Bu aralar fantastik kitap okumaya ara versem iyi olacak.Zira iş görüşmesi formunda yazan hobileriniz neler kısmını hobbitleriniz neler diye okudum.Bir de ailecek frodonun hastasıyız en kral hobbit odur diye cevap yazmasaydım iyi olacaktı.Sanırım kendime başka bir iş baksam iyi olacak.
Evet ilk dönem ergen edebiyatının güzide eserlerinden birinin eleştirisini yapacağım.Bol atarlı,aşırı giderli zengin bir kızımızın staj için başvurduğu holdingin patronuna ilk günden posta koymasını ve ardından onu baştan çıkarıp holdingin tapusunu komple üzerine geçirmesini anlatan garip bir eser.
Babasına kızdığı için babasının holdingi yerine başka bir holdinge başvuran ve daha stajın ilk günü girişteki resepsiyoniste çemkiren,patronun sekreterine göreceksin bak patron da holding de benim olacak diye gider yapan kızımızın bu histerik krizlere girmesinin sebebini ruh doktorları bile açıklamakta yetersiz kalıyor.
Hayır benim anlamadığım şu ,bu bizim kurgu yazarlarına göre tüm patron sekreterleri patronlarla yatan ,esas kızlar için potansiyel tehdit midir?
Yaptığı triple ilk günden kapının önüne konulup holdingin girişine de girmesi yasaktır yazılı resminin asılması gereken kızımızın bu asiliğini çekici bulan o sivri zekalı patronun holdingi neden batmıyor anlayabilmiş değilim.Ulan yoksa bizim elektrik su faturalarından vergi ayağına kesilen paralar bu holdinglere falan gidiyor olmasın.
Koskoca krizde tüm holdingler battı bir bu asi stajyer kurgusundaki holdingle töre kitaplarındaki holdingler batmadı.Ciddi şüphelerim var.
KITAP ADI : ASI STAJYER
KITABIN YAZARI : MELEK TAN
TURU : GENC KIZ EDEBIYATI
OKUNMA SAYISI : 1.1M
ELESTRIMENIN YORUMUBeylem adlı genç kızımızın babasıyla yaptığı tartışma sebebiyle babasının holdinginde staj yapmak yerine babasına gıcıklık olsun diye gücün karanlık tarafını seçip başka bir holdingte staja başlamasını ve daha ilk günden ilk dakikadan itibaren holdingin sekreterinden patronuna oradan bahçıvanına kadar trip atmadığı kimsenin kalmamasını konu edinen bu kurguya niye nobel edebiyat ödülü yerine noel edebiyat ödülü vermişler anlayabilmiş değilim.
Bir roman kurgusundan çok televizyondaki dizilerden seçkilerden oluşan kitap okuyanda bol bol çilek kokusu,kiraz mevsimi ,ianadına aşk ,kiralık aşk gibi yerli dizilerin senaryosunu anımsatıyor.Gerçi anımsatmak hafif kalır,bildiğin bu dizileri birbirine karıştırıp ortaya tripli atarlı bol giderli bir kurgu yazmış.

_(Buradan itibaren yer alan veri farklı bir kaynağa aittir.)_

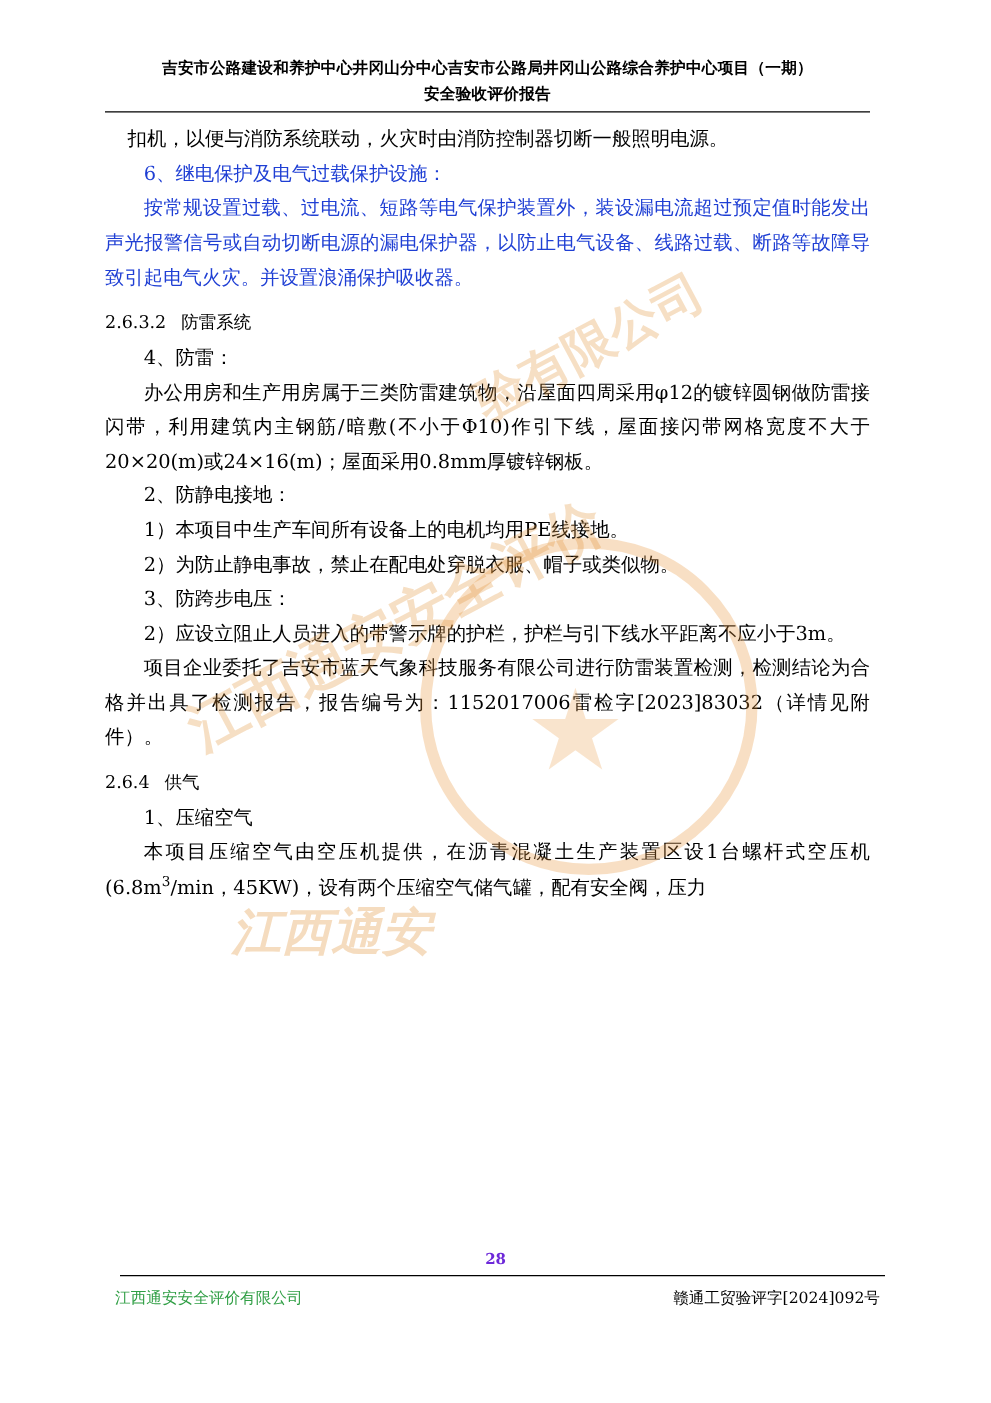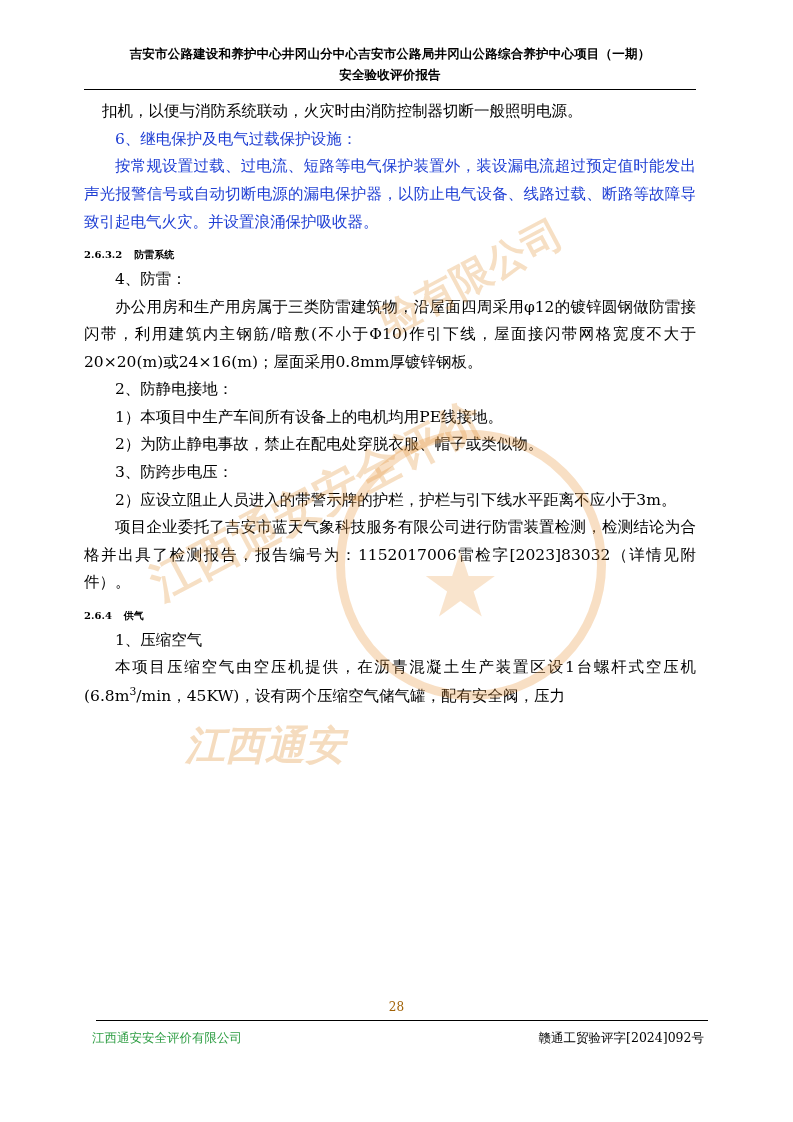--- a/index.html
+++ b/index.html
@@ -47,22 +47,22 @@
     text-align: justify;
     text-justify: inter-ideograph;
   }
   .indent {
     text-indent: 2em;
   }
   .blue {
     color: #1f3fd4;
   }
   .heading {
-    font-size: 10px;
-    font-weight: bold;
+    font-size: 14px;
+    font-weight: normal;
     color: #000;
     margin: 10px 0 2px 0;
     line-height: 1.78;
   }
   .heading .num {
     margin-right: 12px;
   }
   .sup {
     vertical-align: super;
     font-size: 70%;
@@ -123,21 +123,22 @@
     line-height: 1;
   }
   
   .page-number {
     position: absolute;
     left: 0;
     right: 0;
     top: 1000px;
     text-align: center;
     font-size: 12px;
-    color: #a16207;
+    color: #6d28d9;
+    font-weight: bold;
   }
   .footer-rule {
     position: absolute;
     left: 96px;
     top: 1020px;
     width: 612px;
     border-bottom: 1px solid #000;
   }
   .footer {
     position: absolute;

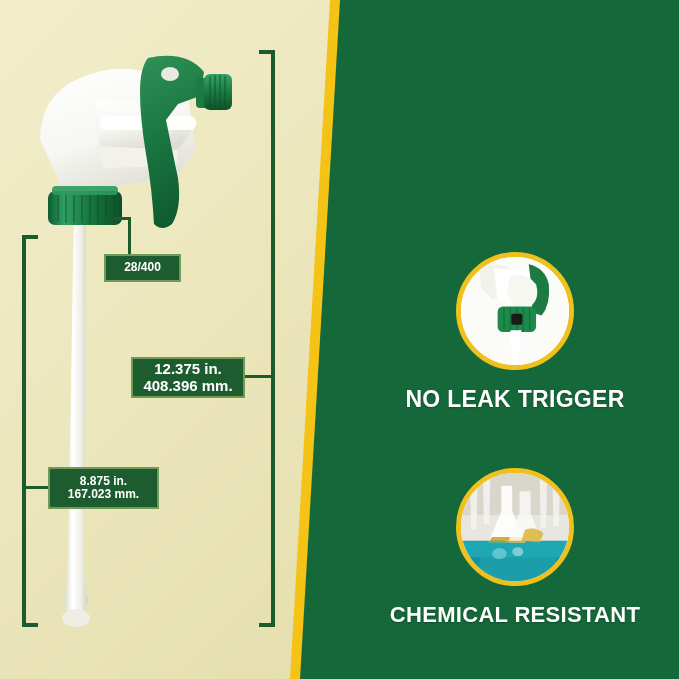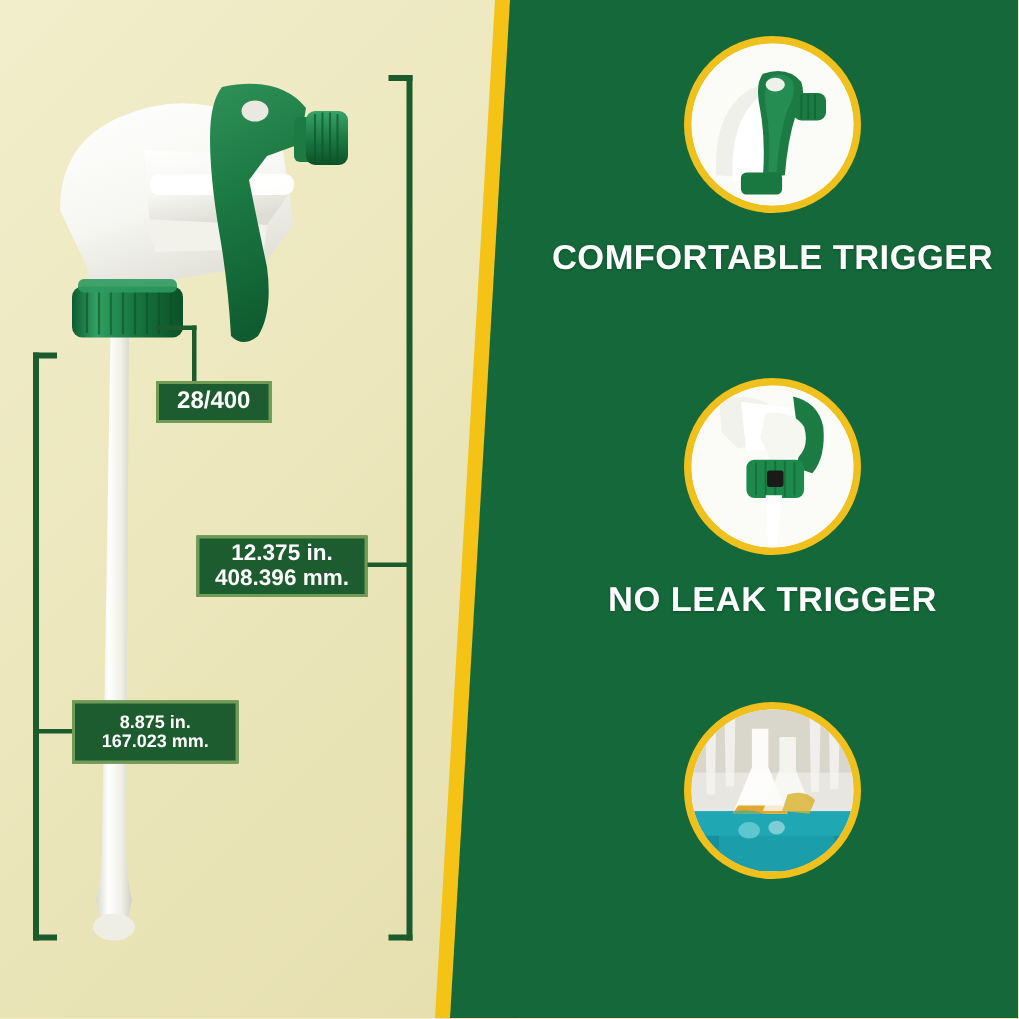--- a/index.html
+++ b/index.html
@@ -79,21 +79,21 @@
     line-height: 1.12;
     box-sizing: border-box;
     display: flex;
     flex-direction: column;
     align-items: center;
     justify-content: center;
   }
   .callout-28 {
     left: 104px; top: 254px;
     width: 77px; height: 28px;
-    font-size: 16px;
+    font-size: 12px;
   }
   .callout-12375 {
     left: 131px; top: 357px;
     width: 114px; height: 41px;
     font-size: 15px;
   }
   .callout-8875 {
     left: 48px; top: 467px;
     width: 111px; height: 42px;
     font-size: 12px;
@@ -234,40 +234,20 @@
 
     <div class="callout callout-8875">
       <span class="ln">8.875 in.</span>
       <span class="ln">167.023 mm.</span>
     </div>
   </div>
 
   <div class="right-panel"></div>
   <div class="divider-stripe"></div>
 
-  <div class="feature feature-1">
-    <div class="feature-circle">
-      <svg class="thumb-svg" viewBox="0 0 118 118">
-        <rect width="118" height="118" fill="#fbfbf8"></rect>
-        <path d="M18 96 Q16 58 34 40 Q48 26 64 30 L72 44 L60 56 L52 74 L48 98 Z" fill="#f0f0ea"></path>
-        <path d="M30 100 Q28 62 44 44 Q56 30 70 34 Q78 44 72 58 Q64 74 62 100 Z" fill="#ffffff"></path>
-        <path d="M52 22 Q70 16 80 28 Q84 40 76 52 Q70 70 68 96 L52 98 Q54 70 50 48 Q46 30 52 22 Z" fill="#1b7b42"></path>
-        <path d="M58 24 Q68 20 74 28 Q76 38 70 48 Q64 66 62 94 L56 94 Q58 66 54 46 Q52 30 58 24 Z" fill="#2a9158" opacity="0.75"></path>
-        <ellipse cx="61" cy="30" rx="7" ry="5" fill="#eef0ea"></ellipse>
-        <rect x="74" y="36" width="24" height="20" rx="6" fill="#1b7b42"></rect>
-        <g stroke="#0e5c31" stroke-width="1.3" opacity="0.6">
-          <line x1="80" y1="37" x2="80" y2="55"></line>
-            <line x1="85" y1="37" x2="85" y2="55"></line>
-          <line x1="90" y1="37" x2="90" y2="55"></line>
-        </g>
-        <rect x="36" y="94" width="30" height="16" rx="4" fill="#18783f"></rect>
-      </svg>
-    </div>
-    <div class="feature-label">COMFORTABLE TRIGGER</div>
-  </div>
 
   <div class="feature feature-2">
     <div class="feature-circle">
       <svg class="thumb-svg" viewBox="0 0 118 118">
         <rect width="118" height="118" fill="#fbfbf8"></rect>
         <path d="M20 10 Q46 4 62 18 L58 40 L34 46 L22 34 Z" fill="#f2f2ec"></path>
         <path d="M36 12 L74 16 L80 34 L70 46 L40 48 Z" fill="#ffffff"></path>
         <path d="M74 8 Q92 12 96 30 Q98 52 88 64 L76 60 Q82 40 76 24 Z" fill="#1b7b42"></path>
         <path d="M54 20 Q74 18 82 30 Q86 44 78 52 L58 54 L50 38 Z" fill="#f7f7f2"></path>
         <rect x="40" y="54" width="42" height="28" rx="6" fill="#1d8a4c"></rect>
@@ -300,15 +280,16 @@
         </g>
         <path d="M44 14 L56 14 L56 42 L70 76 L30 76 L44 42 Z" fill="#ffffff" opacity="0.9"></path>
         <path d="M34 70 L66 70 L70 76 L30 76 Z" fill="#e0a015" opacity="0.9"></path>
         <path d="M64 20 L76 20 L76 44 L88 74 L52 74 L64 44 Z" fill="#fafaf6" opacity="0.82"></path>
         <ellipse cx="42" cy="88" rx="8" ry="6" fill="#b9f2f6" opacity="0.9"></ellipse>
         <ellipse cx="62" cy="86" rx="6" ry="5" fill="#ffffff" opacity="0.95"></ellipse>
         <path d="M20 78 Q40 68 62 80 Q84 92 104 80 L104 118 L20 118 Z" fill="#1fa7b4" opacity="0.55"></path>
         <path d="M70 62 Q82 58 90 66 L86 76 L66 74 Z" fill="#d8b02a" opacity="0.8"></path>
       </svg>
     </div>
+    <div class="feature-label">CHEMICAL RESISTANT</div>
   </div>
 
 </div>
 
 </body></html>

Şimdi baştan söyliyim bu kurguyu okuduktan sonra staj yapacağınız şirketin patronuna aynı tripleri atmayın yoksa ilk günden kapının önüne konulur bütün ticaret merkezlerine de resminizi poster yapıp asarlar haberiniz olmaz.Patrona atar yapayım belki beni özgüveni yüksek bir kız sanıp benimle aşk yaşar diye planlarınız varsa da bu planlarınızı 2080 yılına kadar ertelemenizde yarar var.
Belli ki saydığım dizileri kaçırmayıp sınavlara da bu dizilerden hazırlanan yazarımız dizi senaryosu tadında bir kurgu yazayım da alem aşk görsün diye yola koyulmuş ancak tribal enfeksiyon sorunu olan kahramanımız Beylem bize acep hangi dizinin senaryosunun içindeyim dedirtip duruyor.
Kurgunun daha birinci bölümünde nenepozu gecikmiş fitnat teyze misali gergin tavırlar ,cool edalar ve kendini beğenmiş bir halde holdinge giren kızımız beyleme patronun sekreterinin " Bak kızım adam gibi giyin anladın mı.Başımda yeterince sürtük var bir de seninle uğraşmiyim.Bak buraya patronu etkilemek için geldiğini biliyorum ama bu fırsatı size vermem.Nicelerini buradan gönderdim.Sen vız gelirsin" der.
Vay be koca holdingin sekreterine bak bildiğin sokak ağzıyla konuşuyor.Gerçek hayatta biri size bunları söyleyecek.Ben diyim onun saçını başını yolmadan,çıngar çıkarmadan o holdingten çıkmayacağınızı adım gibi biliyorum.